Our approach is to use legal tech on as many (appropriate) matters as possible. Usually our lawyers decide if a tool should be used on any given matter. For some tools, such as Luminance, we aim to use this by default on all matters with an appropriate due diligence element. We contact all matter associates for relevant matters to check they’re considering using Luminance, and if it’s not going to be used, we record why not (e.g. encrypted documents or non-English language documents) to help us understand our usage of the tool and ensure we’re leveraging it to the fullest extent.
To make sure that everyone in the firm is thinking about deploying legal tech at every opportunity, we ensure that everyone is trained and aware of the various tools in our toolkit. To help with this, all new joiners to the firm (trainees and lateral hires) receive an overview of our legal tech toolkit and further training (where possible embedded within legal technical training – such as use of Luminance in due diligence training).
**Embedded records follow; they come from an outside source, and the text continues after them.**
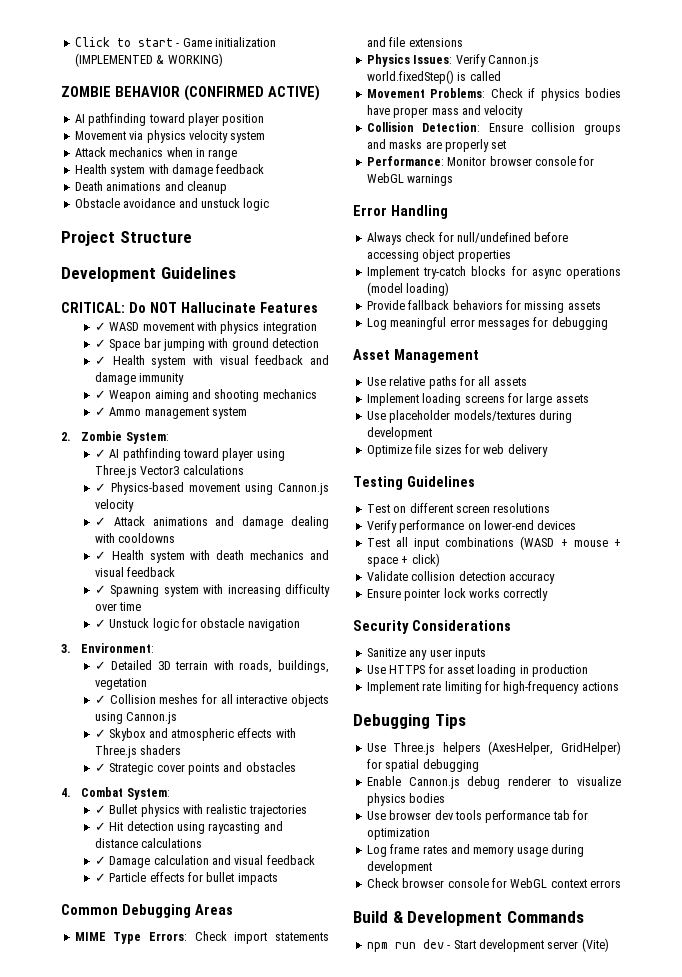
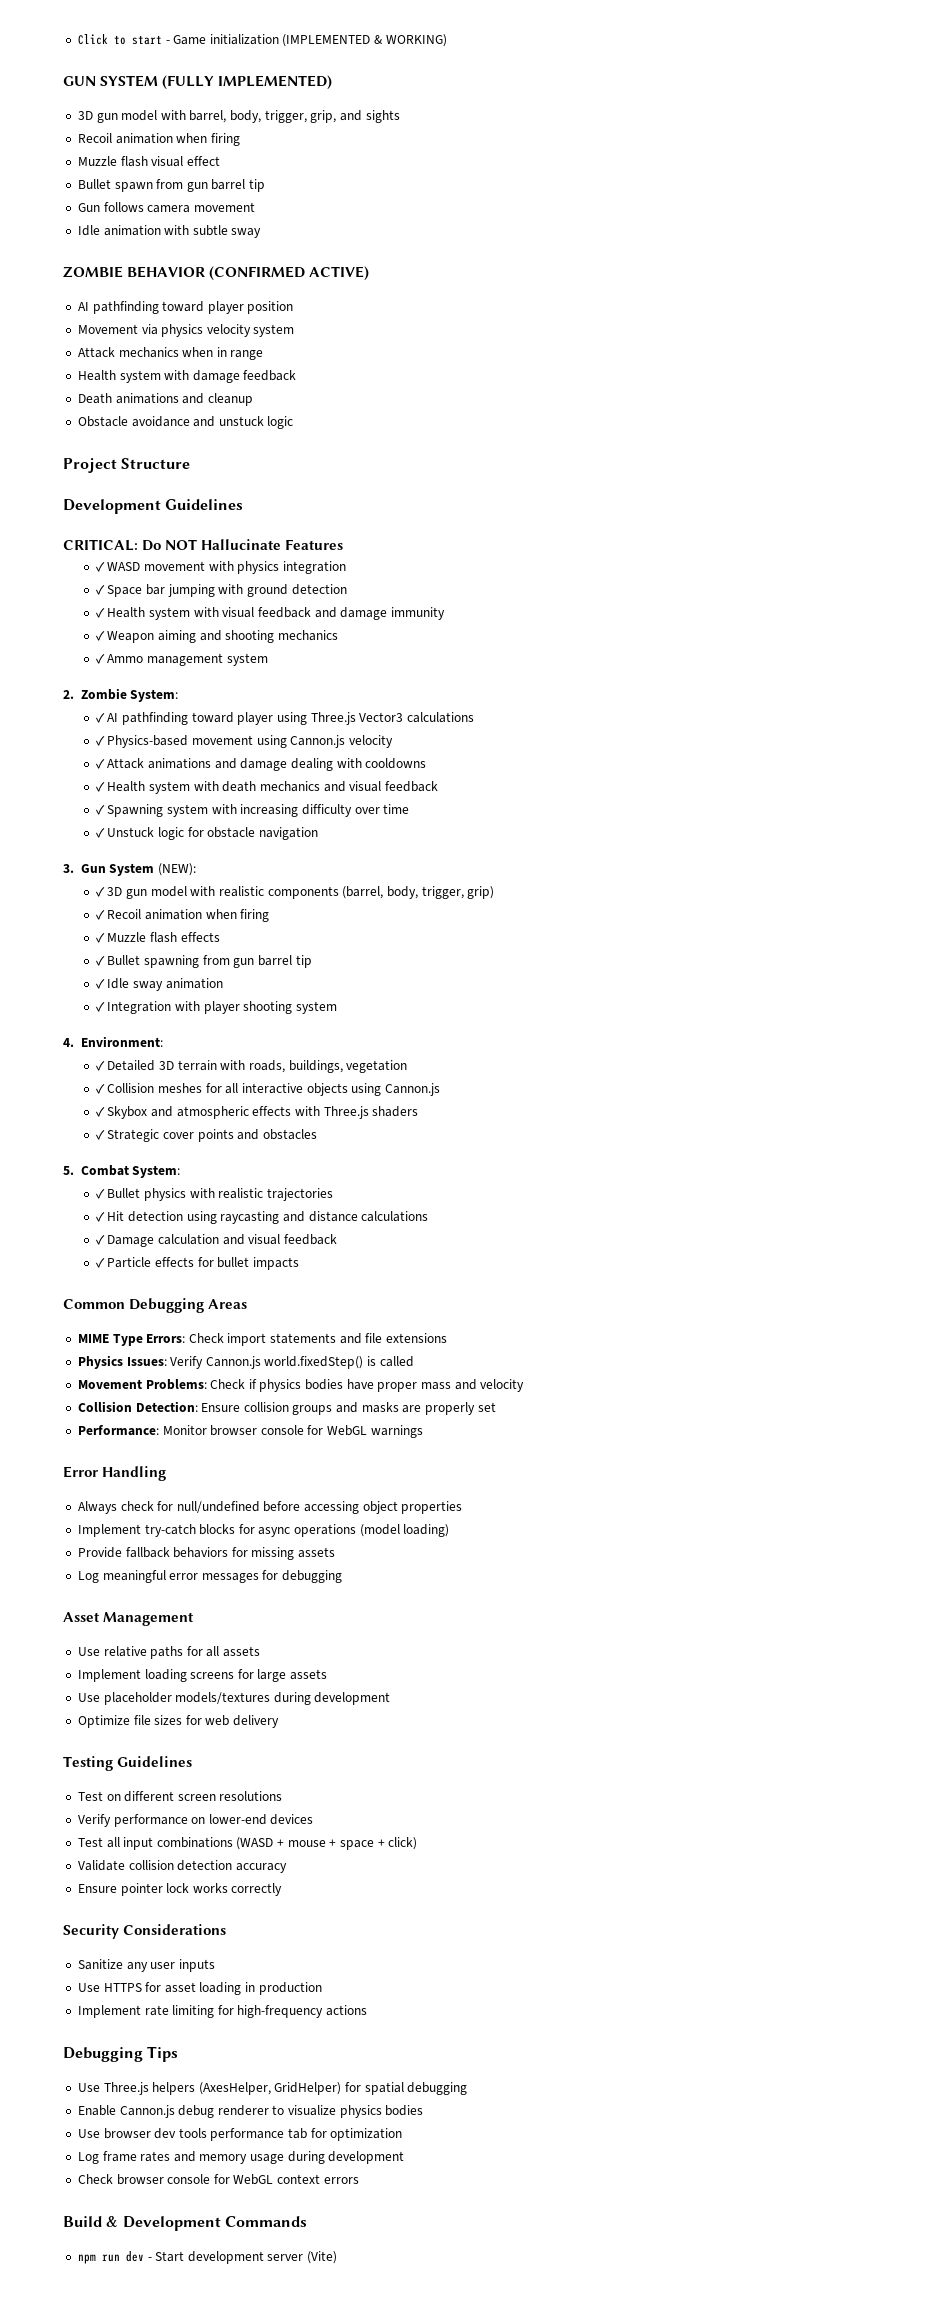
+ GUN SYSTEM (FULLY IMPLEMENTED)
+ 3D gun model with barrel, body, trigger, grip, and sights
+ Recoil animation when firing
+ Muzzle flash visual effect
+ Bullet spawn from gun barrel tip
+ Gun follows camera movement
+ Idle animation with subtle sway
- 3. Environment:
+ 3. Gun System (NEW):
+ ✓ 3D gun model with realistic components (barrel, body, trigger, grip)
+ ✓ Recoil animation when firing
+ ✓ Muzzle flash effects
+ ✓ Bullet spawning from gun barrel tip
+ ✓ Idle sway animation
+ ✓ Integration with player shooting system
+ 4. Environment:
- 4. Combat System:
+ 5. Combat System:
We put a lot of effort into engaging with our lawyers on legal tech, and as well as training sessions we maintain a series of internal comms to ensure that the practice is up to date in this fast moving area.
How does the firm work with clients to implement new ways of working (such as using legal tech) on matters?
A core focus for the Knowledge & Innovation team is the client experience. Whilst we do a lot of work on improving internal processes and up-skilling our lawyers, we also work closely with our clients to ensure that the legal services they receive from the firms are delivered in the best possible and most cutting edge way.
We are often actively involved in the pitching process, helping to shape the ways in which we plan to work with the client on a matter or as part of their panel. Our legal services delivery toolkit contains a range of options that the client can pick and choose from under the headings of people, process and tech. This might include giving clients access to our cloud instance of Luminance or a HighQ site, embedding a legal project manager on their matter, using flexible resources such as contract lawyers or running legal process design workshops to review the life of a matter, or an internal client process, and collectively agree areas for improvement.
Of course, these options aren’t just available for new clients or new matters and they can be deployed at any time, as and when appropriate.
We are also seeing the rise of Legal Operations teams at our client organisations and often share knowledge and experiences with these teams. Increasingly we are running our Legal Process Design methodology for clients so that they can review their own internal processes. We then act as consultants, guiding them through their options and helping them to implement recommendations (tech, resourcing, knowledge management or process related) that come out of the workshops.
Our Collaborate programme is also a fantastic opportunity to work closely with clients and we really enjoy coming together with our clients and lawyers to select and work with new technology suppliers for our collective benefit.
Have you found that driving up efficiency with tech allows the junior lawyers to do more higher value work?
It definitely allows lawyers to focus on work where they can really add value, but importantly, it also allows for a better employee experience and sometimes a slicker end result for clients. If you take a tool such as StructureFlow, for example, it saves time and creates a much better looking structure chart or data visualisation than you would ever achieve in Word or Powerpoint.
Thanks to the Slaughter and May team for the responses, and also Jane Stewart, Head of Knowledge and Innovation.